#### THE TASK
Keep every word the same. Repeat the records without their images.

----- DATA IN THIS EXERCISE

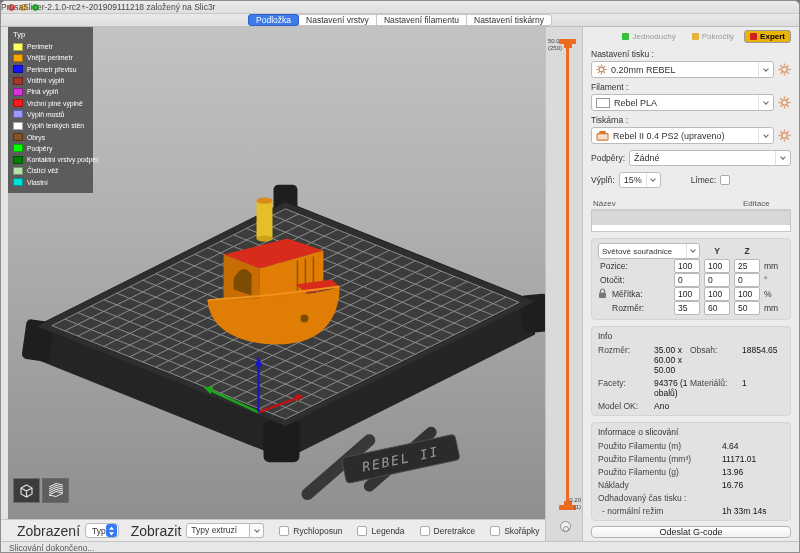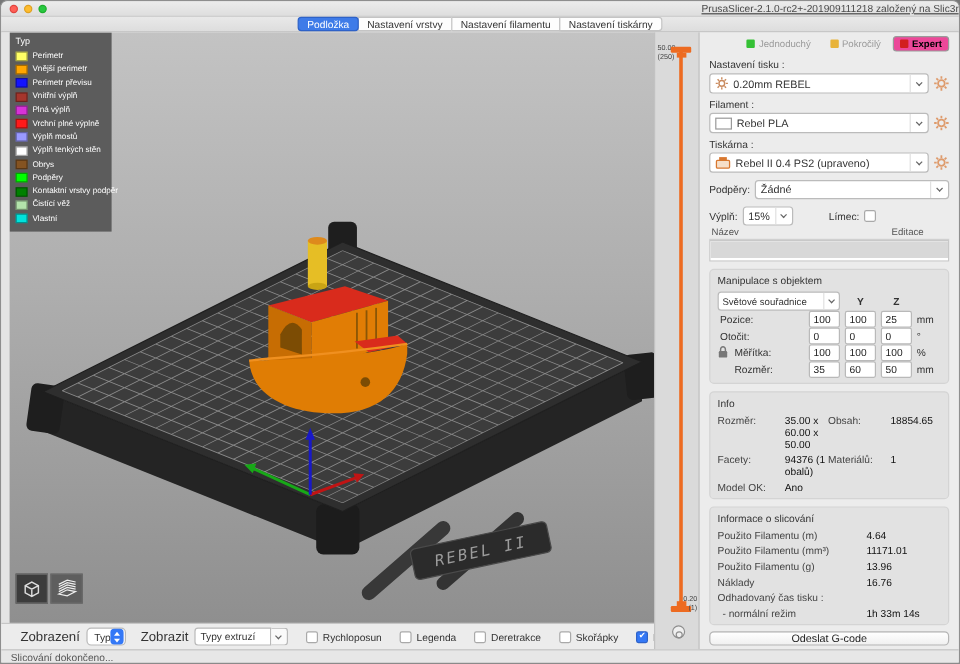--- a/index.html
+++ b/index.html
@@ -8,21 +8,21 @@
   .window { width:800px; height:553px; display:flex; flex-direction:column; background:#ECECEC;
             border:1px solid #8E8E8E; border-radius:6px 6px 0 0; overflow:hidden; }
 
   
   .titlebar { height:13px; flex:0 0 13px; background:linear-gradient(#ECECEC,#DEDEDE);
               border-bottom:1px solid #C9C9C9; position:relative; display:flex; align-items:center; }
   .traffic { display:flex; gap:5px; margin-left:7px; }
   .light { width:7px; height:7px; border-radius:50%; display:inline-block; }
   .light.red{background:#FF5F57;border:0.5px solid #E0443E;} .light.yellow{background:#FEBC2E;border:0.5px solid #DEA123;}
   .light.green{background:#28C840;border:0.5px solid #1DAD2B;}
-  .win-title { position:absolute; left:0; right:0; text-align:right; font-size:8.5px; color:#4A4A4A;text-decoration:underline; }
+  .win-title { position:absolute; left:0; right:0; text-align:left; font-size:8.5px; color:#4A4A4A; }
 
   
   .tabbar { height:13px; flex:0 0 13px; background:linear-gradient(#E9E9E9,#DDDDDD); border-bottom:1px solid #BFBFBF;
             display:flex; justify-content:center; align-items:center; }
   .tab { font-size:8.5px; padding:0 7px; height:12px; line-height:11px; background:#FDFDFD; color:#333;
          border:1px solid #C4C4C4; margin-left:-1px; cursor:default; }
   .tab:first-child{ border-radius:3px 0 0 3px; margin-left:0;}
   .tab:last-child{ border-radius:0 3px 3px 0;}
   .tab.active { background:var(--tab_active,#3E7BE8); border-color:#2E62C8; color:#FFF; border-radius:3px; position:relative; z-index:2; }
 
@@ -42,21 +42,21 @@
   .legend .lbl { color:#FFF; font-size:6.8px; white-space:nowrap; }
 
   
   .view-toggles { position:absolute; left:5px; bottom:16px; display:flex; gap:2px; }
   .vt-btn { width:27px; height:25px; background:#3C3C3C; border:1px solid #6A6A6A; display:flex; align-items:center; justify-content:center; }
   .vt-btn.selected { background:#5E5E5E; }
 
   
   .toolbar { height:22px; flex:0 0 22px; background:#ECECEC; border-top:1px solid #C6C6C6;
              display:flex; align-items:center; padding-left:16px; }
-  .tb-label { font-size:11px; color:#333; margin-right:5px; }
+  .tb-label { font-size:14px; color:#333; margin-right:5px; }
   .mac-select { display:flex; align-items:center; height:15px; background:#FFF; border:1px solid #B9B9B9;
                 border-radius:4px; padding-left:6px; width:62px; justify-content:space-between; }
   .mac-select .sel-text{ font-size:8.5px; }
   .stepper { width:11px; height:13px; background:var(--check,#3478F6); border-radius:3px; margin-right:1px;
              display:flex; align-items:center; justify-content:center; }
   .combo-mini { display:flex; align-items:center; height:15px; }
   .combo-mini .txtbox { width:64px; height:15px; background:#FFF; border:1px solid #B9B9B9; border-radius:3px 0 0 3px;
                         font-size:8.5px; line-height:13px; padding-left:4px; white-space:nowrap; overflow:hidden; }
   .combo-mini .chev-btn { width:14px; height:15px; background:#FAFAFA; border:1px solid #B9B9B9; border-left:none;
                           border-radius:0 3px 3px 0; display:flex; align-items:center; justify-content:center; }
@@ -87,38 +87,38 @@
                    border:1.5px solid #8E8E8E; background:#EFEFEF; }
   .one-layer-btn::after { content:""; position:absolute; left:2px; top:4px; width:4px; height:4px;
                           border-radius:50%; border:1px solid #8E8E8E; }
 
   
   .sidebar { flex:0 0 216px; width:216px; background:#ECECEC; padding:3px 8px 3px 8px; display:flex; flex-direction:column; overflow:hidden; }
   .mode-row { display:flex; justify-content:flex-end; gap:4px; margin-bottom:2px; }
   .mode-btn { display:flex; align-items:center; gap:3px; font-size:8px; color:#9A9A9A; padding:1px 5px;
               border:1px solid transparent; border-radius:3px; background:transparent; }
   .mode-btn .sq { width:7px; height:7px; border-radius:1px; display:inline-block; }
-  .mode-btn.active { background:#ec4899; border-color:#9A9A9A; color:#000; font-weight:bold; }
+  .mode-btn.active { background:#eab308; border-color:#9A9A9A; color:#000; font-weight:bold; }
   .side-label { font-size:8.5px; color:#333; margin:4px 0 2px 0; }
   .combo-row { display:flex; align-items:center; gap:4px; }
   .combo { flex:1; display:flex; align-items:center; height:17px; background:#FFF; border:1px solid #BBB;
            border-radius:3px; padding-left:4px; min-width:0; }
   .combo .c-icon { flex:0 0 auto; margin-right:4px; display:flex; align-items:center; }
   .combo .c-text { flex:1; font-size:9px; white-space:nowrap; overflow:hidden; text-overflow:ellipsis; }
   .combo .chev-box { flex:0 0 15px; height:100%; border-left:1px solid #E0E0E0; display:flex; align-items:center; justify-content:center; }
   .gear-out { flex:0 0 13px; color:#DE9B6C; display:flex; }
   .fil-swatch { width:14px; height:10px; display:flex; border:1px solid #999; }
   .fil-swatch span { flex:1; }
   .inline-row { display:flex; align-items:center; margin-top:6px; gap:4px; }
   .inline-row .il-label { font-size:8.5px; }
   .small-combo { display:flex; align-items:center; height:16px; background:#FFF; border:1px solid #BBB; border-radius:3px; }
   .small-combo .c-text { font-size:9px; padding:0 4px; }
   .small-combo .chev-box { width:14px; height:100%; border-left:1px solid #E0E0E0; display:flex; align-items:center; justify-content:center; }
 
-  .obj-header { display:flex; align-items:flex-end; margin-top:0; padding:1px 2px; font-size:8px; color:#555;
+  .obj-header { display:flex; align-items:flex-end; margin-top:10px; padding:1px 2px; font-size:8px; color:#555;
                 border-bottom:1px solid #D0D0D0; }
   .obj-header .h-name { flex:1; } .obj-header .h-edit { flex:0 0 46px; text-align:left; }
   .obj-list { background:#FFF; border:1px solid #C8C8C8; height:118px; overflow:hidden; }
   .obj-row { display:flex; align-items:center; height:14px; background:#D8D8D8; padding-left:12px; }
   .obj-row .o-spacer { flex:1; }
 
   .panel { background:#E2E2E2; border:1px solid #D4D4D4; border-radius:4px; padding:4px 6px; margin-top:6px; }
   .panel-title { font-size:8.5px; color:#333; margin-bottom:4px; }
 
   .manip-grid { display:grid; grid-template-columns:72px repeat(3,1fr) 20px; gap:0 4px; align-items:center; }
@@ -499,21 +499,20 @@
       </div>
       <div class="obj-list">
         <div class="obj-row">
 
           <span class="o-spacer"></span>
 
         </div>
       </div>
 
       <div class="panel">
-        <div class="panel-title">Manipulace s objektem</div>
         <div class="manip-grid">
           <div class="coord-combo">
             <span class="c-text">Světové souřadnice</span>
             <span class="chev-box">
                 <span class="chev"></span>
               </span>
           </div>
           <div class="axis-h">X</div>
           <div class="axis-h">Y</div>
           <div class="axis-h">Z</div>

----------

#### TASK OUTPUT
--- a/index.html
+++ b/index.html
@@ -8,21 +8,21 @@
   .window { width:800px; height:553px; display:flex; flex-direction:column; background:#ECECEC;
             border:1px solid #8E8E8E; border-radius:6px 6px 0 0; overflow:hidden; }
 
   
   .titlebar { height:13px; flex:0 0 13px; background:linear-gradient(#ECECEC,#DEDEDE);
               border-bottom:1px solid #C9C9C9; position:relative; display:flex; align-items:center; }
   .traffic { display:flex; gap:5px; margin-left:7px; }
   .light { width:7px; height:7px; border-radius:50%; display:inline-block; }
   .light.red{background:#FF5F57;border:0.5px solid #E0443E;} .light.yellow{background:#FEBC2E;border:0.5px solid #DEA123;}
   .light.green{background:#28C840;border:0.5px solid #1DAD2B;}
-  .win-title { position:absolute; left:0; right:0; text-align:right; font-size:8.5px; color:#4A4A4A;text-decoration:underline; }
+  .win-title { position:absolute; left:0; right:0; text-align:left; font-size:8.5px; color:#4A4A4A; }
 
   
   .tabbar { height:13px; flex:0 0 13px; background:linear-gradient(#E9E9E9,#DDDDDD); border-bottom:1px solid #BFBFBF;
             display:flex; justify-content:center; align-items:center; }
   .tab { font-size:8.5px; padding:0 7px; height:12px; line-height:11px; background:#FDFDFD; color:#333;
          border:1px solid #C4C4C4; margin-left:-1px; cursor:default; }
   .tab:first-child{ border-radius:3px 0 0 3px; margin-left:0;}
   .tab:last-child{ border-radius:0 3px 3px 0;}
   .tab.active { background:var(--tab_active,#3E7BE8); border-color:#2E62C8; color:#FFF; border-radius:3px; position:relative; z-index:2; }
 
@@ -42,21 +42,21 @@
   .legend .lbl { color:#FFF; font-size:6.8px; white-space:nowrap; }
 
   
   .view-toggles { position:absolute; left:5px; bottom:16px; display:flex; gap:2px; }
   .vt-btn { width:27px; height:25px; background:#3C3C3C; border:1px solid #6A6A6A; display:flex; align-items:center; justify-content:center; }
   .vt-btn.selected { background:#5E5E5E; }
 
   
   .toolbar { height:22px; flex:0 0 22px; background:#ECECEC; border-top:1px solid #C6C6C6;
              display:flex; align-items:center; padding-left:16px; }
-  .tb-label { font-size:11px; color:#333; margin-right:5px; }
+  .tb-label { font-size:14px; color:#333; margin-right:5px; }
   .mac-select { display:flex; align-items:center; height:15px; background:#FFF; border:1px solid #B9B9B9;
                 border-radius:4px; padding-left:6px; width:62px; justify-content:space-between; }
   .mac-select .sel-text{ font-size:8.5px; }
   .stepper { width:11px; height:13px; background:var(--check,#3478F6); border-radius:3px; margin-right:1px;
              display:flex; align-items:center; justify-content:center; }
   .combo-mini { display:flex; align-items:center; height:15px; }
   .combo-mini .txtbox { width:64px; height:15px; background:#FFF; border:1px solid #B9B9B9; border-radius:3px 0 0 3px;
                         font-size:8.5px; line-height:13px; padding-left:4px; white-space:nowrap; overflow:hidden; }
   .combo-mini .chev-btn { width:14px; height:15px; background:#FAFAFA; border:1px solid #B9B9B9; border-left:none;
                           border-radius:0 3px 3px 0; display:flex; align-items:center; justify-content:center; }
@@ -87,38 +87,38 @@
                    border:1.5px solid #8E8E8E; background:#EFEFEF; }
   .one-layer-btn::after { content:""; position:absolute; left:2px; top:4px; width:4px; height:4px;
                           border-radius:50%; border:1px solid #8E8E8E; }
 
   
   .sidebar { flex:0 0 216px; width:216px; background:#ECECEC; padding:3px 8px 3px 8px; display:flex; flex-direction:column; overflow:hidden; }
   .mode-row { display:flex; justify-content:flex-end; gap:4px; margin-bottom:2px; }
   .mode-btn { display:flex; align-items:center; gap:3px; font-size:8px; color:#9A9A9A; padding:1px 5px;
               border:1px solid transparent; border-radius:3px; background:transparent; }
   .mode-btn .sq { width:7px; height:7px; border-radius:1px; display:inline-block; }
-  .mode-btn.active { background:#ec4899; border-color:#9A9A9A; color:#000; font-weight:bold; }
+  .mode-btn.active { background:#eab308; border-color:#9A9A9A; color:#000; font-weight:bold; }
   .side-label { font-size:8.5px; color:#333; margin:4px 0 2px 0; }
   .combo-row { display:flex; align-items:center; gap:4px; }
   .combo { flex:1; display:flex; align-items:center; height:17px; background:#FFF; border:1px solid #BBB;
            border-radius:3px; padding-left:4px; min-width:0; }
   .combo .c-icon { flex:0 0 auto; margin-right:4px; display:flex; align-items:center; }
   .combo .c-text { flex:1; font-size:9px; white-space:nowrap; overflow:hidden; text-overflow:ellipsis; }
   .combo .chev-box { flex:0 0 15px; height:100%; border-left:1px solid #E0E0E0; display:flex; align-items:center; justify-content:center; }
   .gear-out { flex:0 0 13px; color:#DE9B6C; display:flex; }
   .fil-swatch { width:14px; height:10px; display:flex; border:1px solid #999; }
   .fil-swatch span { flex:1; }
   .inline-row { display:flex; align-items:center; margin-top:6px; gap:4px; }
   .inline-row .il-label { font-size:8.5px; }
   .small-combo { display:flex; align-items:center; height:16px; background:#FFF; border:1px solid #BBB; border-radius:3px; }
   .small-combo .c-text { font-size:9px; padding:0 4px; }
   .small-combo .chev-box { width:14px; height:100%; border-left:1px solid #E0E0E0; display:flex; align-items:center; justify-content:center; }
 
-  .obj-header { display:flex; align-items:flex-end; margin-top:0; padding:1px 2px; font-size:8px; color:#555;
+  .obj-header { display:flex; align-items:flex-end; margin-top:10px; padding:1px 2px; font-size:8px; color:#555;
                 border-bottom:1px solid #D0D0D0; }
   .obj-header .h-name { flex:1; } .obj-header .h-edit { flex:0 0 46px; text-align:left; }
   .obj-list { background:#FFF; border:1px solid #C8C8C8; height:118px; overflow:hidden; }
   .obj-row { display:flex; align-items:center; height:14px; background:#D8D8D8; padding-left:12px; }
   .obj-row .o-spacer { flex:1; }
 
   .panel { background:#E2E2E2; border:1px solid #D4D4D4; border-radius:4px; padding:4px 6px; margin-top:6px; }
   .panel-title { font-size:8.5px; color:#333; margin-bottom:4px; }
 
   .manip-grid { display:grid; grid-template-columns:72px repeat(3,1fr) 20px; gap:0 4px; align-items:center; }
@@ -499,21 +499,20 @@
       </div>
       <div class="obj-list">
         <div class="obj-row">
 
           <span class="o-spacer"></span>
 
         </div>
       </div>
 
       <div class="panel">
-        <div class="panel-title">Manipulace s objektem</div>
         <div class="manip-grid">
           <div class="coord-combo">
             <span class="c-text">Světové souřadnice</span>
             <span class="chev-box">
                 <span class="chev"></span>
               </span>
           </div>
           <div class="axis-h">X</div>
           <div class="axis-h">Y</div>
           <div class="axis-h">Z</div>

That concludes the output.